Another Ecuadorian attorney Juan Pablo Saenz swore to Chevron's misconduct in Ecuador in a 42-page affidavit submitted to a U.S. court. He wrote:

"After decades of exploiting the country and wielding its influence like a club as it extracted riches from the Napo Concession, Chevron believed it could use that same power to buy or bully its way to a swift dismissal of this case, or, at the very least, to delay the day of reckoning indefinitely."

A summary of the Saenz affidavit is below:

  • Chevron told the indigenous people that oil was like a "vitamin" and encouraged them to rub it over their bodies as a way to remain healthy.
  • To make the roads less dusty, Chevron poured oil on the roads constructed to provide routes to oil wells, forcing the Ecuadorians to walk on the oil.
  • By faking a remediation in the late 1990s, Chevron encouraged Ecuadorians to build their homes on top of oil pits that the company filled with dirt but did not clean. As a result, today many families live literally on top of the toxic waste pits.
  • A 1972 Chevron memo revealed that a company executive ordered the destruction of all documents relating to oil spills and demanded that company employees no longer keep records of such spills.
  • Chevron ghostwrote a letter in the 1990s from the Ecuadorian ambassador to the U.S. Department of State, prevailing upon the agency to intervene and try to have the case dismissed when it was pending in federal court in New York City.
  • Later, Chevron lawyer Ricardo Reis Veiga, one of two Chevron officials criminally indicted in Ecuador for falsifying the results of a purported remediation, admitted in a 2006 deposition that he had met with Ecuador's attorney general in an extrajudicial effort to have the executive branch of the Ecuadorian government order the lawsuit dismissed.
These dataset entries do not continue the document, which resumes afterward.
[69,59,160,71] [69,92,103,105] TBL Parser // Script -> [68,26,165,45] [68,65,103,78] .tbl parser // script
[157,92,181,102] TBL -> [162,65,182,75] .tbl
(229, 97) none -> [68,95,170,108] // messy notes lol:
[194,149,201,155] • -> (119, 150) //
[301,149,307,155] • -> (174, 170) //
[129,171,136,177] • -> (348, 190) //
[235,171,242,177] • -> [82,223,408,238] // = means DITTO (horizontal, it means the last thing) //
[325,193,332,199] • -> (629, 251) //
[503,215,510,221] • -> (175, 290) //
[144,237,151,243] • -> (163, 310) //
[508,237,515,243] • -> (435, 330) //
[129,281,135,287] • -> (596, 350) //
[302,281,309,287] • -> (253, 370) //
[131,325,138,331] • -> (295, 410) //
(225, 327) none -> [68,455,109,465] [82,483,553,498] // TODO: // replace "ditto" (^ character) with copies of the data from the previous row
  • Between 2003 and 2010, Chevron delayed the trial via subterfuge – including canceling a critical site inspection by concocting a "security" threat, inundating the court with frivolous motions, refusing to pay court experts, and blocking the gathering of scientific evidence.
  • In 2009, Chevron used an Ecuadorian employee and a convicted American drug trafficker to mount an unlawful sting operation against the presiding judge as part of a scheme to entrap him in a bribery scandal. Although the scheme was quickly discredited, the scandal delayed the trial by two years and served as a tool for Chevron to try to intimidate the court.
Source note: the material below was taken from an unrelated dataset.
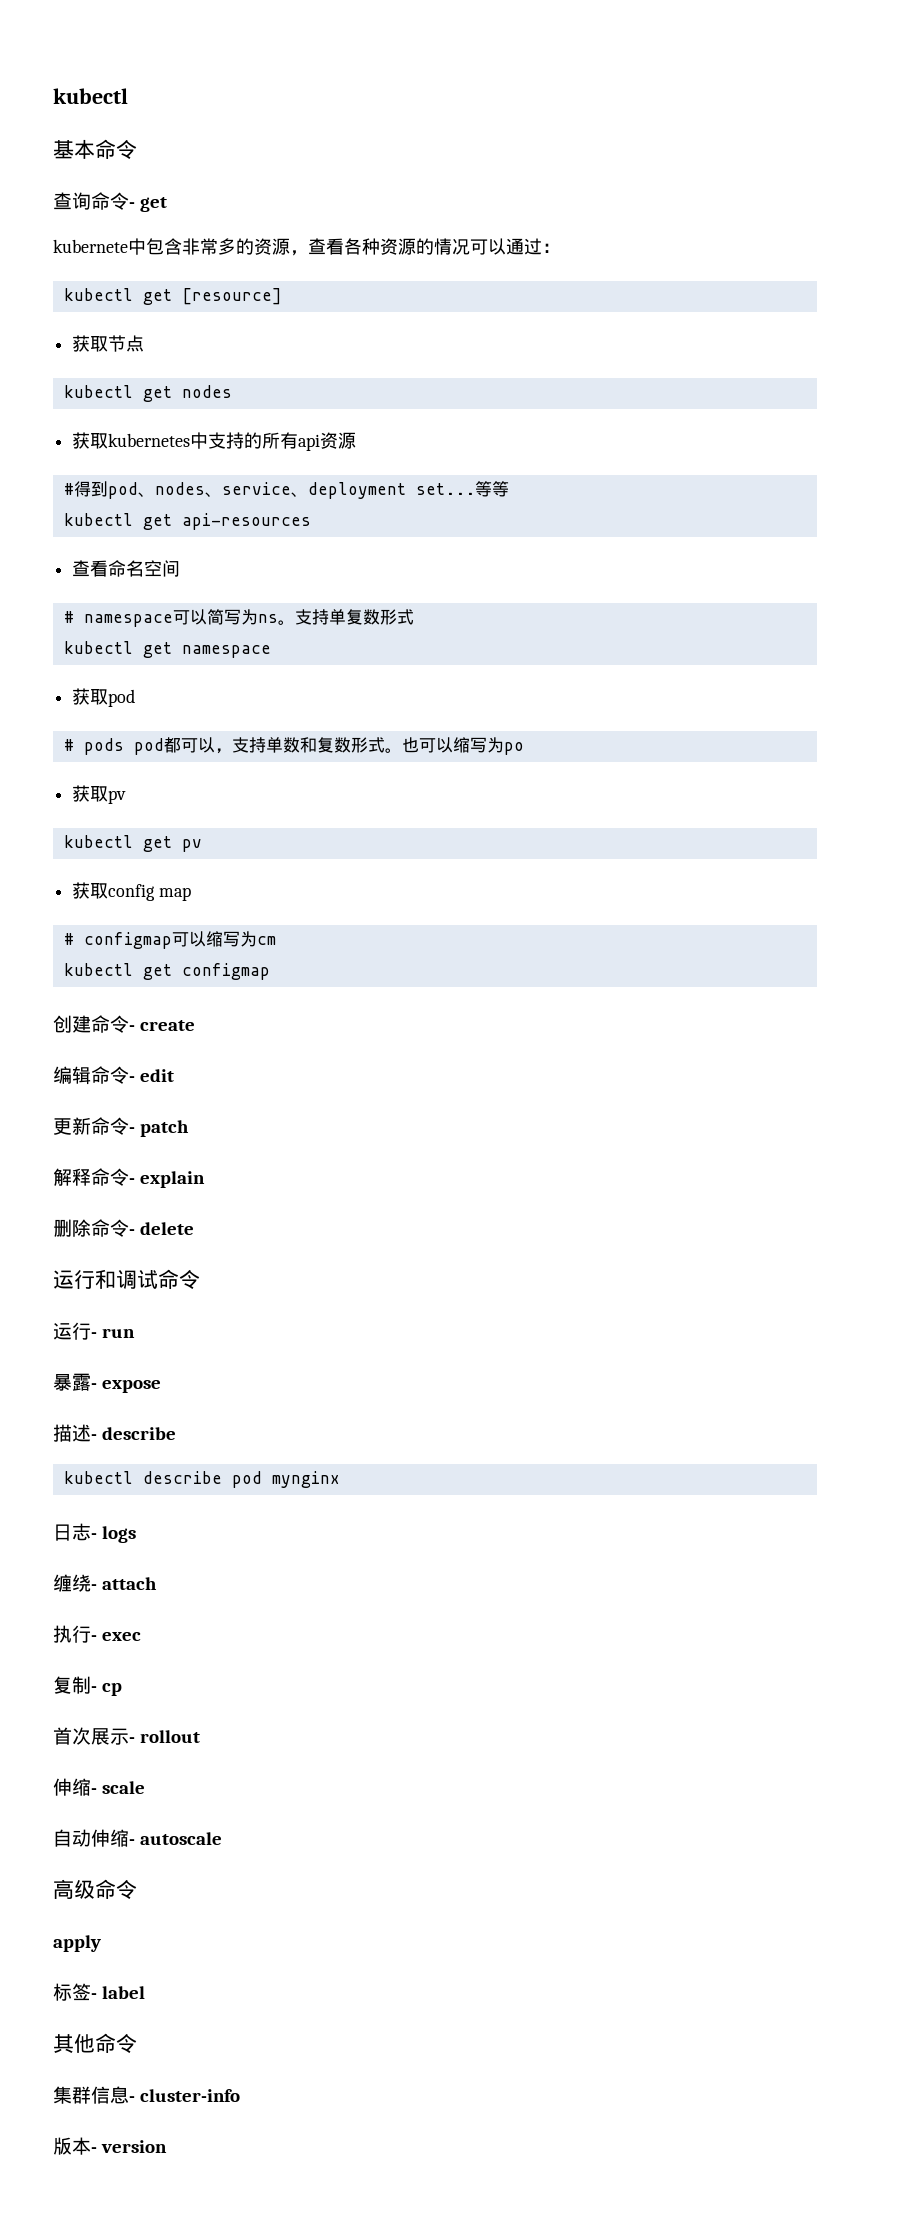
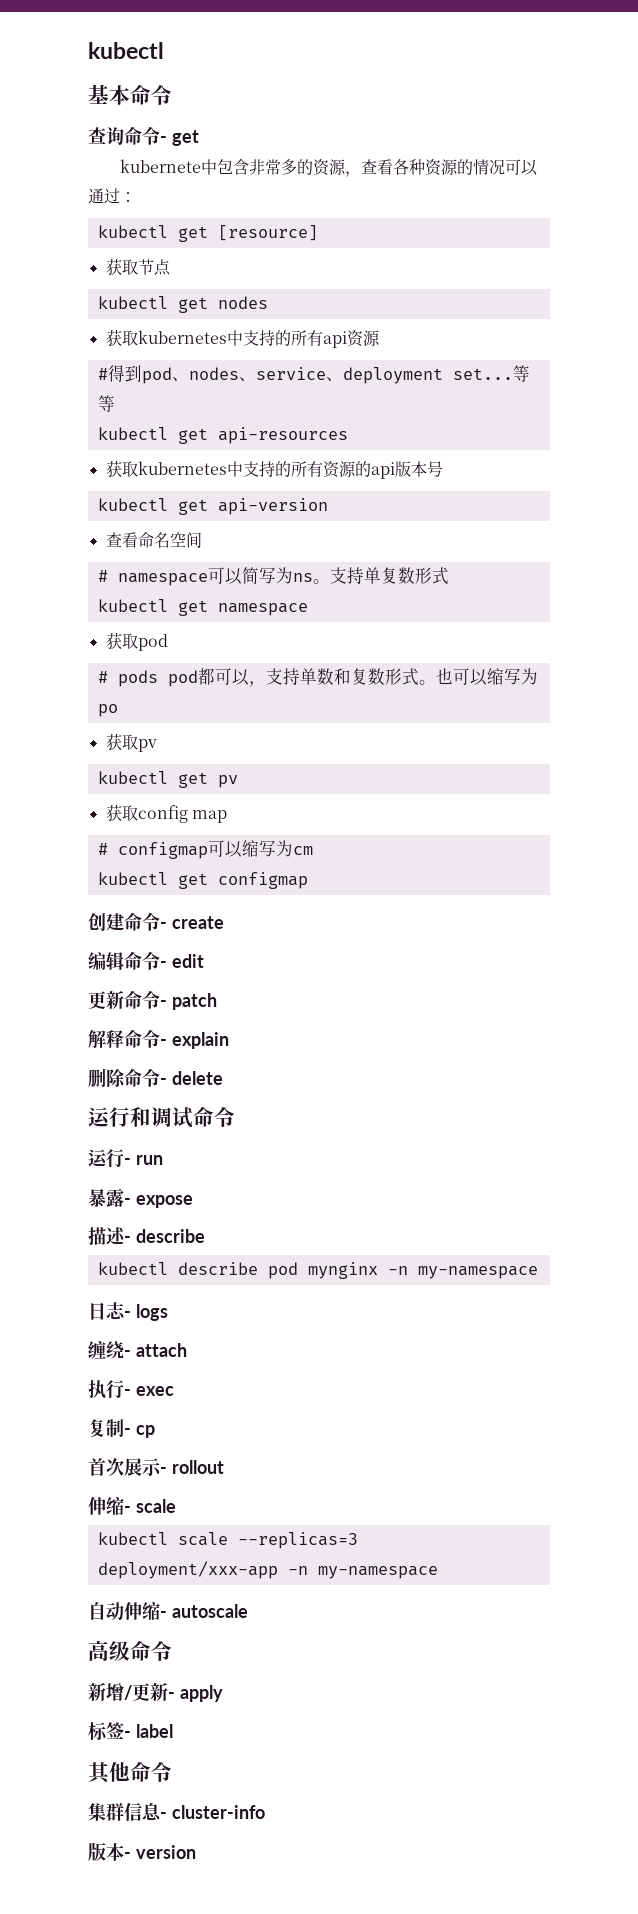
(311, 521) none -> [105,460,443,479] [97,498,328,515] // 获取kubernetes中支持的所有资源的api版本号 // kubectl get api-version
(340, 1479) none -> [387,1266,538,1279] -n my-namespace
(146, 1787) none -> [97,1532,358,1549] [97,1561,438,1579] // kubectl scale --replicas=3 deployment/xxx-app -n my-namespace
(137, 1889) none -> [88,1683,175,1701] 新增/更新-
  • Diego Borja, a member of Chevron's trial team in Ecuador, has been quoted saying he "cooked" evidence for Chevron and that he replaced contaminated samples with clean ones before submitting them to laboratories for testing. Borja also said "crime pays" and that he had evidence that showed Chevron's guilt that he would disclose unless the company compensated him.
  • In February 2010, Chevron offered $20,000 to a U.S. journalist to spy on the plaintiffs under the false pretenses that she was writing a story.
  • Throughout the trial Chevron has taken out paid ads in Ecuadorian media and in various online media outlets accusing judges and court-appointed experts of bias in an effort to intimidate the court.